Every line in the data below that holds "spacing" should be found and copied.

Before-and-after page screenshots:
══════════
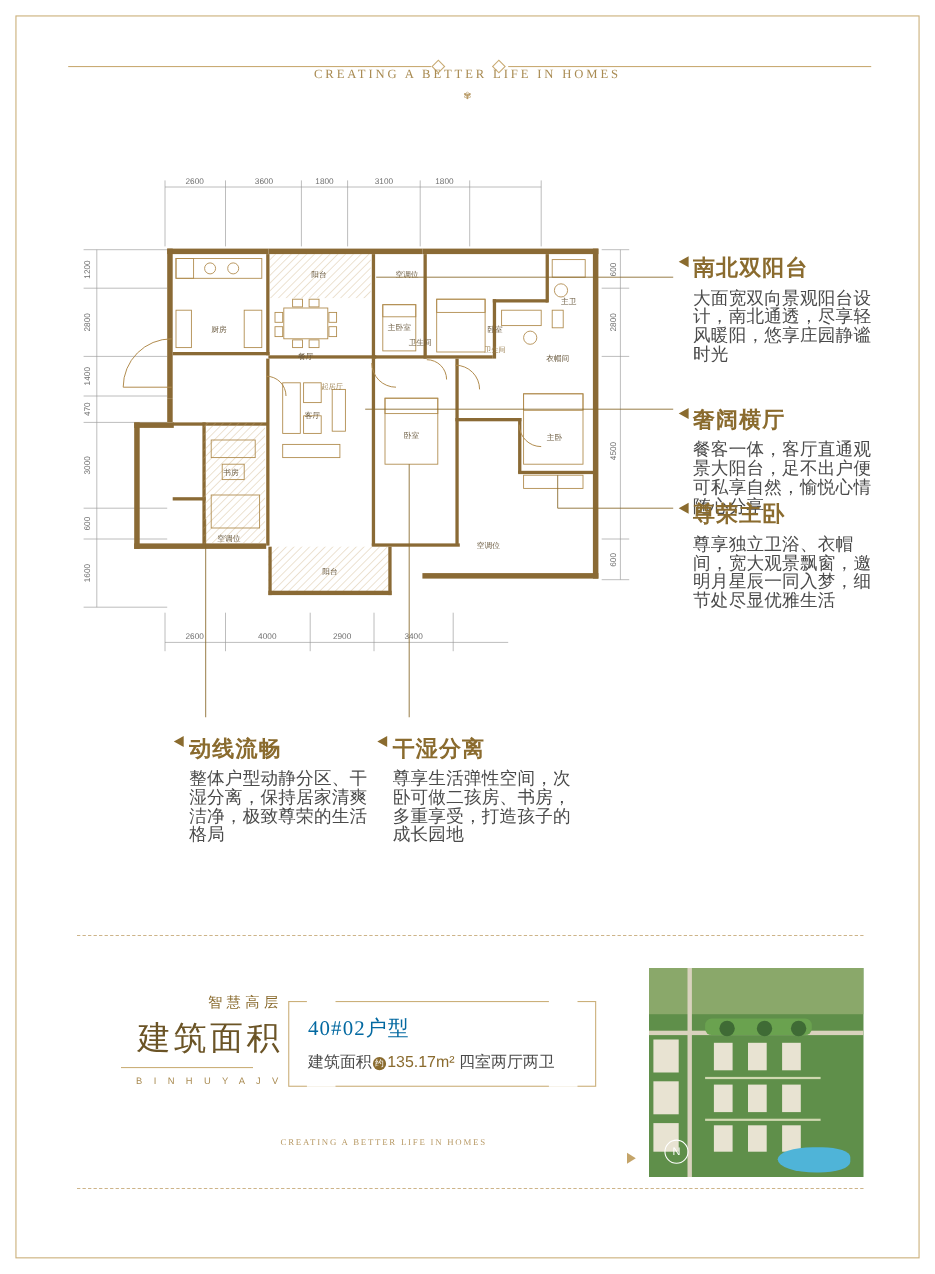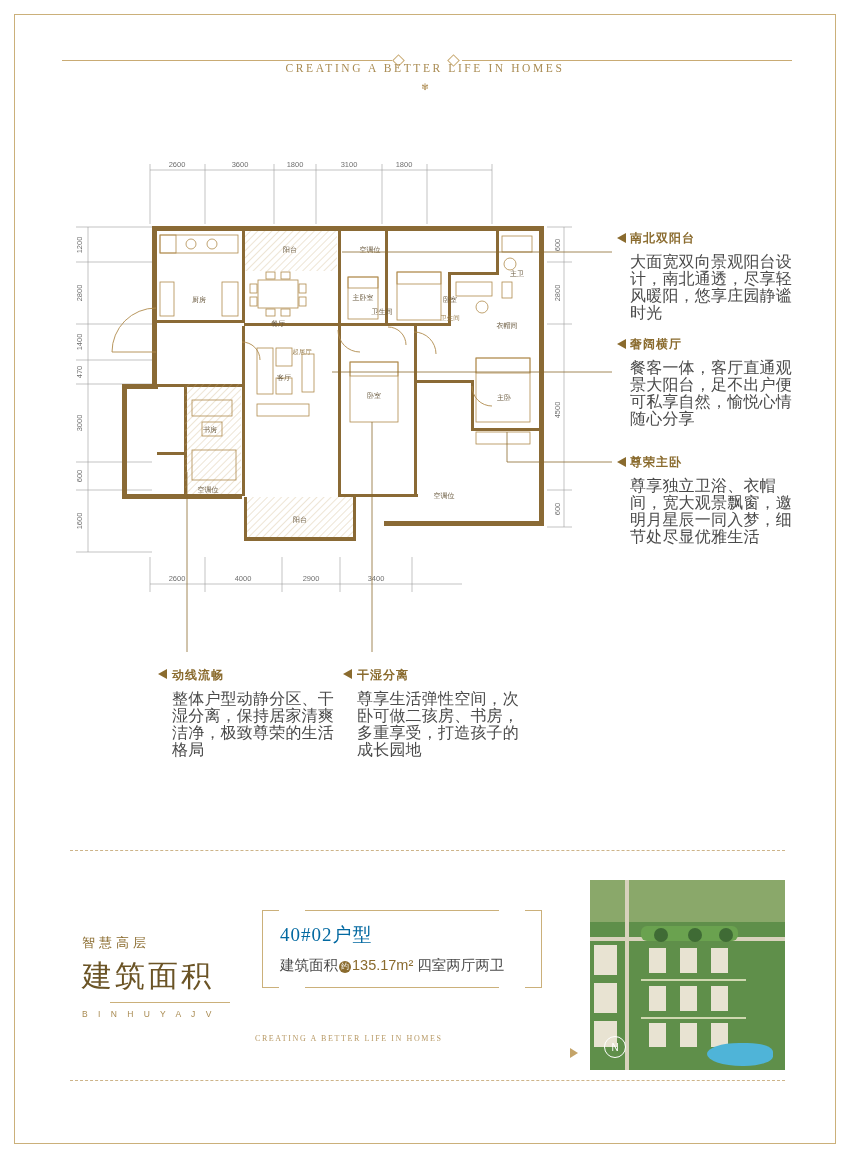--- a/index.html
+++ b/index.html
@@ -55,35 +55,35 @@
   .plan-wrap {
     position:absolute; left: 30px; top: 110px; width: 560px; height: 520px;
   }
   .plan-svg { position:absolute; left:0; top:0; }
 
   
   .callout {
     position:absolute; width: 175px;
   }
   .callout .c-title {
-    font-size: 12px; font-weight: bold; color:#8a6b2e; letter-spacing:1px;
+    font-size: 20px; font-weight: bold; color:#8a6b2e; letter-spacing:1px;
     margin-bottom: 6px;
   }
   .callout .c-body {
     font-size: 16px; line-height: 17px; color:#4a4a4a; letter-spacing:0.2px;
   }
   .callout .arrow-h {
     position:absolute; left:-13px; top: 3px;
     width: 0; height:0;
     border-top: 5px solid transparent;
     border-bottom: 5px solid transparent;
     border-right: 9px solid #8a6b2e;
   }
   .co-right1 { left: 608px; top: 208px; }
-  .co-right2 { left: 608px; top: 314px; }
+  .co-right2 { left: 608px; top: 346px; }
   .co-right3 { left: 608px; top: 432px; }
 
   .co-bottom1 { left: 150px; top: 645px; width: 170px; }
   .co-bottom2 { left: 335px; top: 645px; width: 165px; }
   .callout .arrow-v {
     position:absolute; left:-14px; top:2px;
     width:0;height:0;
     border-top: 5px solid transparent;
     border-bottom: 5px solid transparent;
     border-right: 9px solid #8a6b2e;
@@ -92,21 +92,21 @@
   
   .footer-rule {
     position:absolute; left: 48px; top: 828px; width: 715px;
     border-top: 1px dashed #cdb489;
   }
   .footer-rule2 {
     position:absolute; left: 48px; top: 1058px; width: 715px;
     border-top: 1px dashed #cdb489;
   }
   .brand {
-    position:absolute; left: 60px; top: 912px; width: 175px; text-align:left;
+    position:absolute; left: 60px; top: 880px; width: 175px; text-align:right;
   }
   .brand .b-small {
     font-size: 13px; letter-spacing: 4px; color:#8a6b2e;
     font-family:"Liberation Serif", serif;
   }
   .brand .b-big {
     font-size: 30px; letter-spacing: 3px; color:#6b5426; margin-top: 4px;
     font-family:"Liberation Serif", serif;
   }
   .brand .b-pin {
══════════
Solution to this task:
-    font-size: 12px; font-weight: bold; color:#8a6b2e; letter-spacing:1px;
+    font-size: 20px; font-weight: bold; color:#8a6b2e; letter-spacing:1px;
     font-size: 16px; line-height: 17px; color:#4a4a4a; letter-spacing:0.2px;
     font-size: 13px; letter-spacing: 4px; color:#8a6b2e;
     font-size: 30px; letter-spacing: 3px; color:#6b5426; margin-top: 4px;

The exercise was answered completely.